Did U.S. Election Polls Fail? Should Publishers Care?
Many media stories imply that the polling profession suffered a catastrophic failure in the recent presidential election because the national polling consensus was that Clinton would win by a comfortable margin of 3 to 4 points. Now that the absentee ballots have been counted, that forecast turns out to be fairly close since Clinton won by 2 points. So the national polls were respectably within the “confidence interval” of normal statistics.
However the state-level polls, which determine the composition of the Electoral College, were another matter altogether. These polls, which were much more likely to be done on the cheap using opt-in internet panels (rather than the more expensive random samples), were far less accurate. According to post-election analyses by Nate Silver and others, most state-level polls weighted their samples to reflect the age and sex of their populations, but not education levels. Since education was such a critical determinant of one’s leaning in this election, this probably contributed to some of the errors in state-level polls.
Education may, in fact, be emerging as such an important marker of cultural affinities that publishers may want to insist that it be part of the weighting schemes for any research that they do or buy. Publishers may also keep in mind the old “you get what you pay for” maxim when choosing cheap internet access panels over more scrupulous (and expensive) sampling methods; in many cases, it may not matter but if the stakes are high, good samples will be money well spent.
Some of the post-election chatter about the polls is self-serving or ill-informed. Political journalists like Michael Wolff and Peggy Noonan pronounced polling dead to be replaced (of course) by political journalism. Vendors of natural language processing and text analysis software crowed (without evidence) that their methods would have been better. Vendors of “big data” analytic solutions have made similar claims -- though I know of no “big data” system that published an election forecast -- accurate or otherwise -- prior to the election. So let’s take the protestations of methodological superiority with a grain of salt for now -- especially since the really professional post-mortems are still to come.
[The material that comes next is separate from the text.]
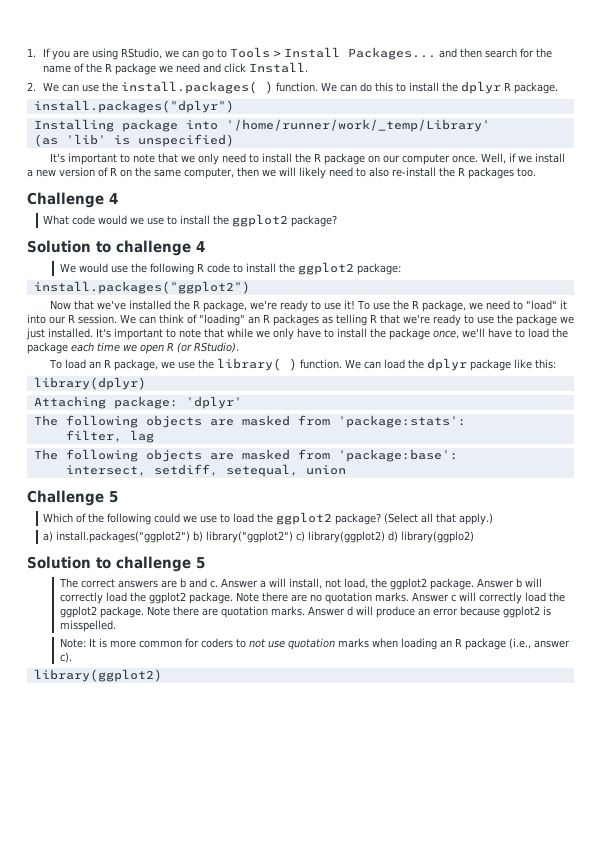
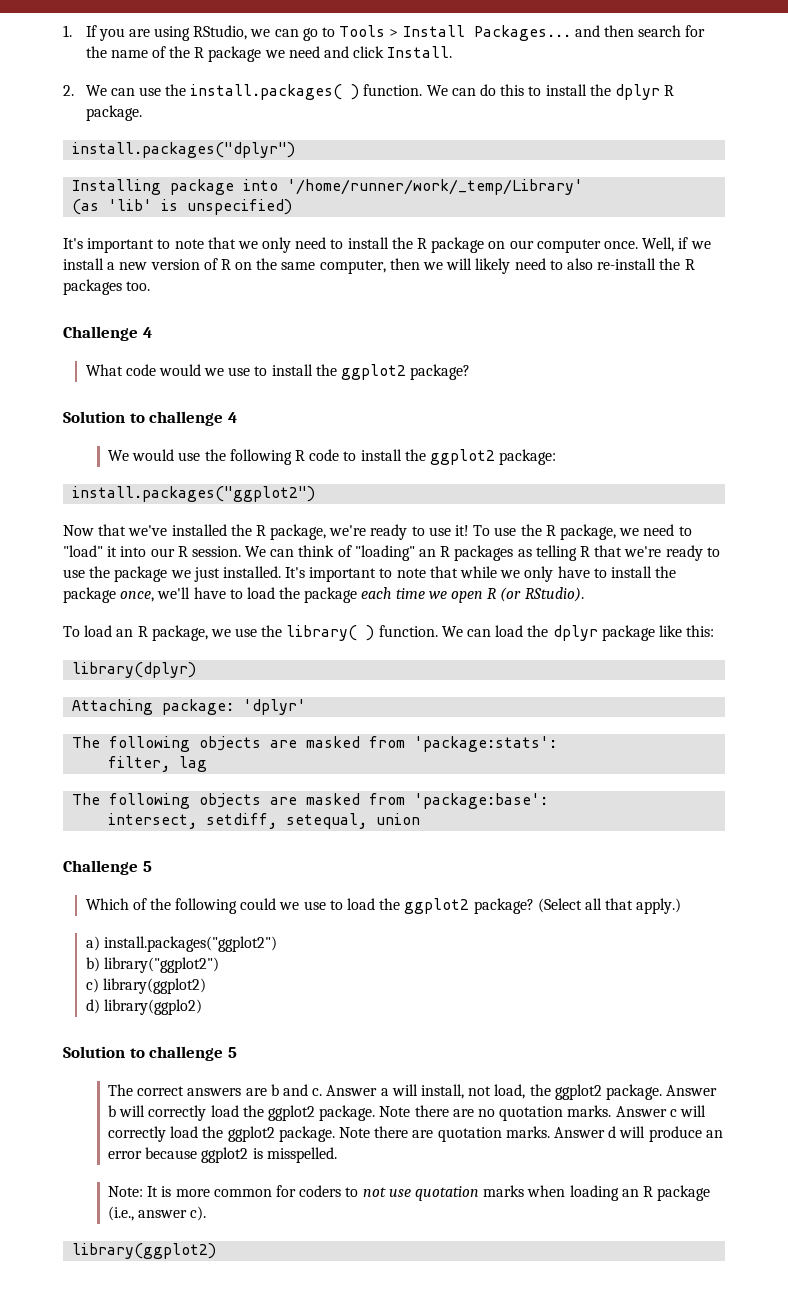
(191, 537) none -> (277, 944) //
(294, 537) none -> (219, 965) //
(386, 537) none -> (206, 986) //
Based on prior research on sources of survey error, here are a few educated hypotheses regarding the ultimate conclusions that the 2016 election polling post-mortems will find:
- Pre-election poll samples failed to reflect education levels accurately. Nate Silver’s analysis shows that the higher a state’s % whites without a college degree, the more likely the polls underestimated support for Trump. Weighting could have helped that, but it was unevenly applied.
- Some Trump supporters refused to speak to pollsters. This gets into the area that we call non-response bias and it probably was a factor, especially since pollsters noted as the campaign went on that it was getting harder to get people to take their calls. This is one area where research shows that it is better to collect data via computer or paper since the anonymity makes people feel more comfortable being truthful. If survey respondents and non-respondents are not alike on key measures, the survey taker has to figure that out and adjust accordingly to get an accurate forecast.
- The likely voter models were off. This is apt to be one of the biggest smoking guns, but also one whose effect is hardest to quantify. Not all polls provide transparent details about the algorithm they use to transform raw survey results into election forecasts -- a “black box” problem that should be wearingly familiar to publishers whose businesses are often in the thrall of opaque algorithms.
When asked his opinion of the French Revolution, Cho En Lai famously said that, “It is too early to tell.” We shouldn’t have to wait that long to get an empirically informed view of what went wrong and what went right with 2016’s election polling, but it still will take a bit longer. In the meantime, publishers should not jump to premature conclusions. The ultimate answers are not likely to support claims that we should abandon all surveys, or shift all of our resources to ethnographic observation, or rely exclusively on Big Data, or on social media, or on any other magic bullet. Reality tends to be more complicated and truth tends to be found in the judicious application of multiple methods.